Go through the listing below and retype exactly the lines starting at the one with "[227,414,583,440] REF: RJS0039" and ending at the one with "[21,906,136,921] 이주안04-02조회 80", skipping pictures.

BEGIN Supplied material

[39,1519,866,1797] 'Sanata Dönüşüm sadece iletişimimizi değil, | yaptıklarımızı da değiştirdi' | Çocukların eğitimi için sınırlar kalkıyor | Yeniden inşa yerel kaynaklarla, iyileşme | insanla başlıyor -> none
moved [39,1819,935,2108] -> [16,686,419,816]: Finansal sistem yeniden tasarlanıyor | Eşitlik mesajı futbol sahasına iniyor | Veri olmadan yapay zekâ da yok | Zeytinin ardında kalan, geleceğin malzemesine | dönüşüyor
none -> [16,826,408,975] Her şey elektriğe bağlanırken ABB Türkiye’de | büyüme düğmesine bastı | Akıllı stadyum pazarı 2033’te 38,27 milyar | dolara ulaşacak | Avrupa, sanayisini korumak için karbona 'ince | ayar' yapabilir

END Supplied material
BEGIN Supplied material

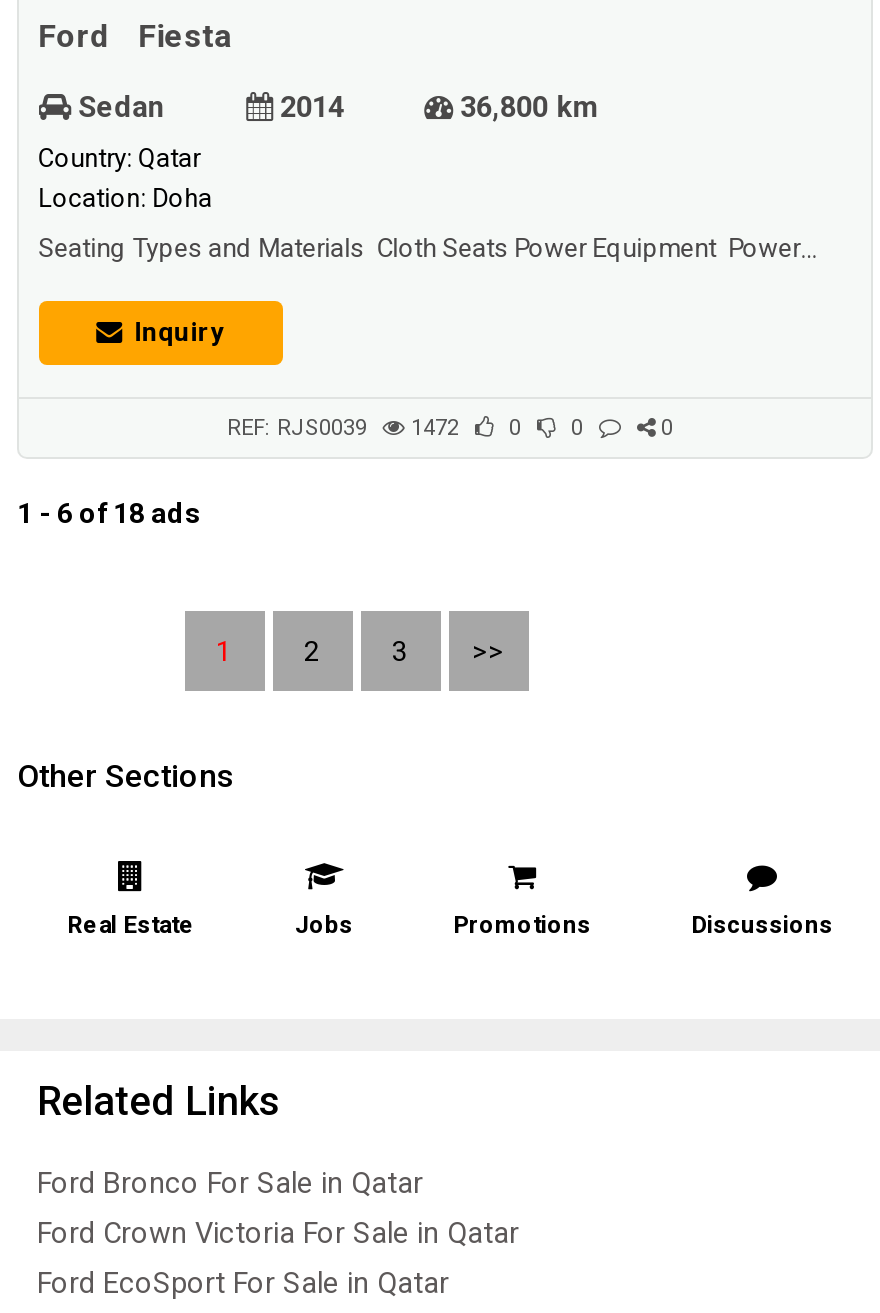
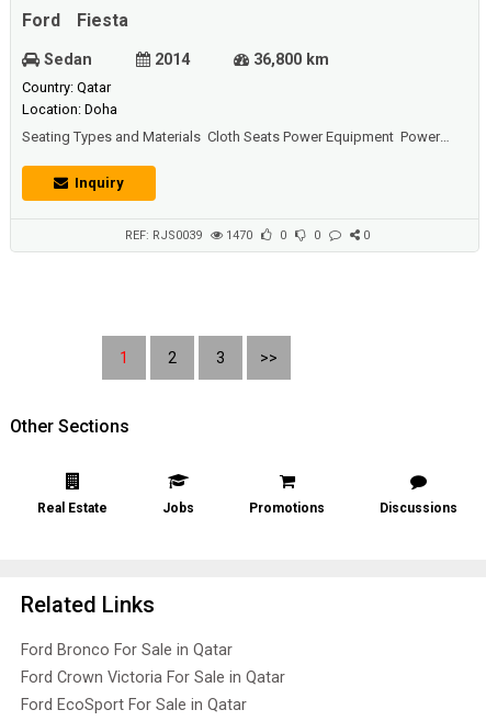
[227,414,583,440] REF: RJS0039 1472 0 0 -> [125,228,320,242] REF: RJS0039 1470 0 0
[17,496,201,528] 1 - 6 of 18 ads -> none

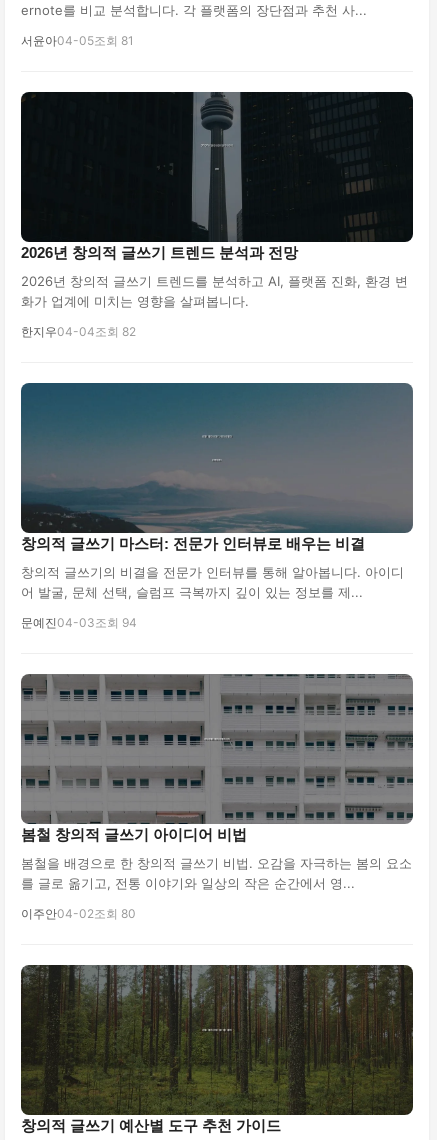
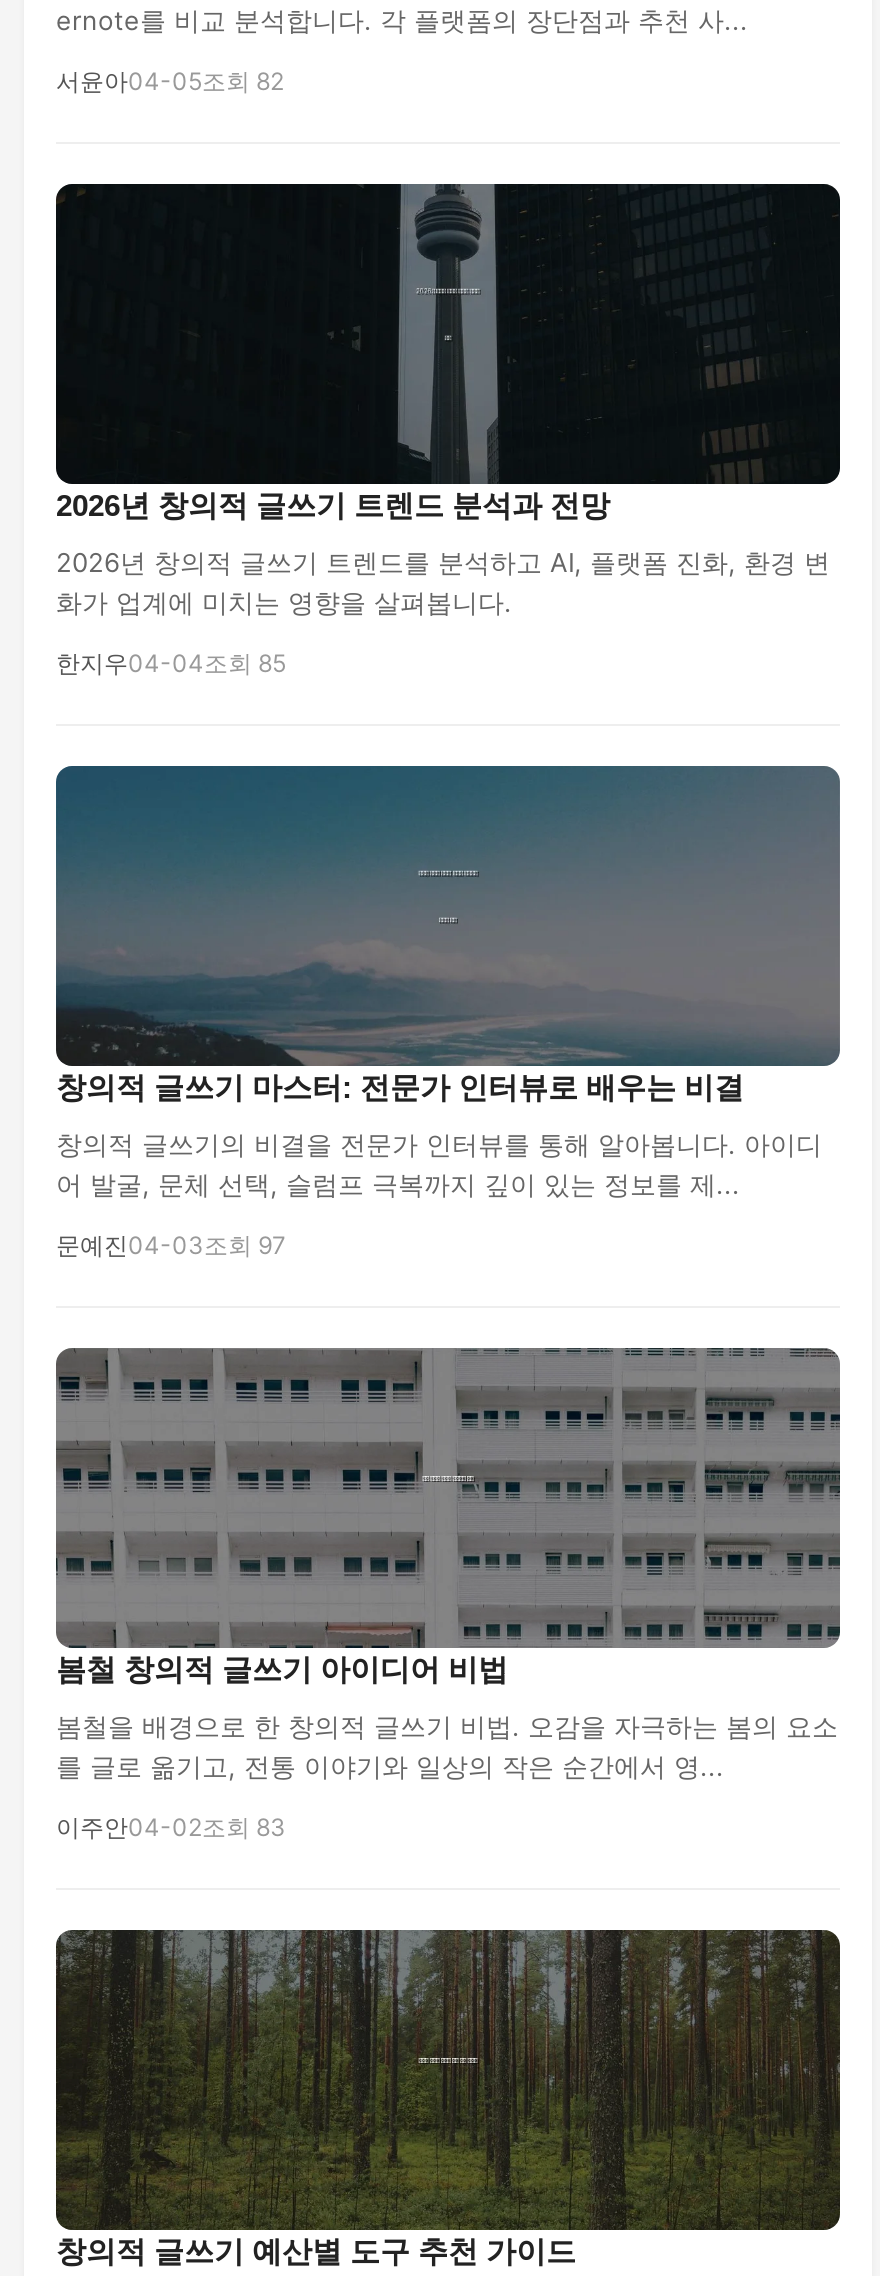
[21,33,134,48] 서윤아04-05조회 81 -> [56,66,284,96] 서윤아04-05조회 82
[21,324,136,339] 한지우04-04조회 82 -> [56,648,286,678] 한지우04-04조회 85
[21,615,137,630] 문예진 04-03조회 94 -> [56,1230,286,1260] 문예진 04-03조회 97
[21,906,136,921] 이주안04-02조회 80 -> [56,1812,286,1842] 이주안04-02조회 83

END Supplied material

> Result of this task
[227,414,583,440] REF: RJS0039 1472 0 0 -> [125,228,320,242] REF: RJS0039 1470 0 0
[17,496,201,528] 1 - 6 of 18 ads -> none

[21,33,134,48] 서윤아04-05조회 81 -> [56,66,284,96] 서윤아04-05조회 82
[21,324,136,339] 한지우04-04조회 82 -> [56,648,286,678] 한지우04-04조회 85
[21,615,137,630] 문예진 04-03조회 94 -> [56,1230,286,1260] 문예진 04-03조회 97
[21,906,136,921] 이주안04-02조회 80 -> [56,1812,286,1842] 이주안04-02조회 83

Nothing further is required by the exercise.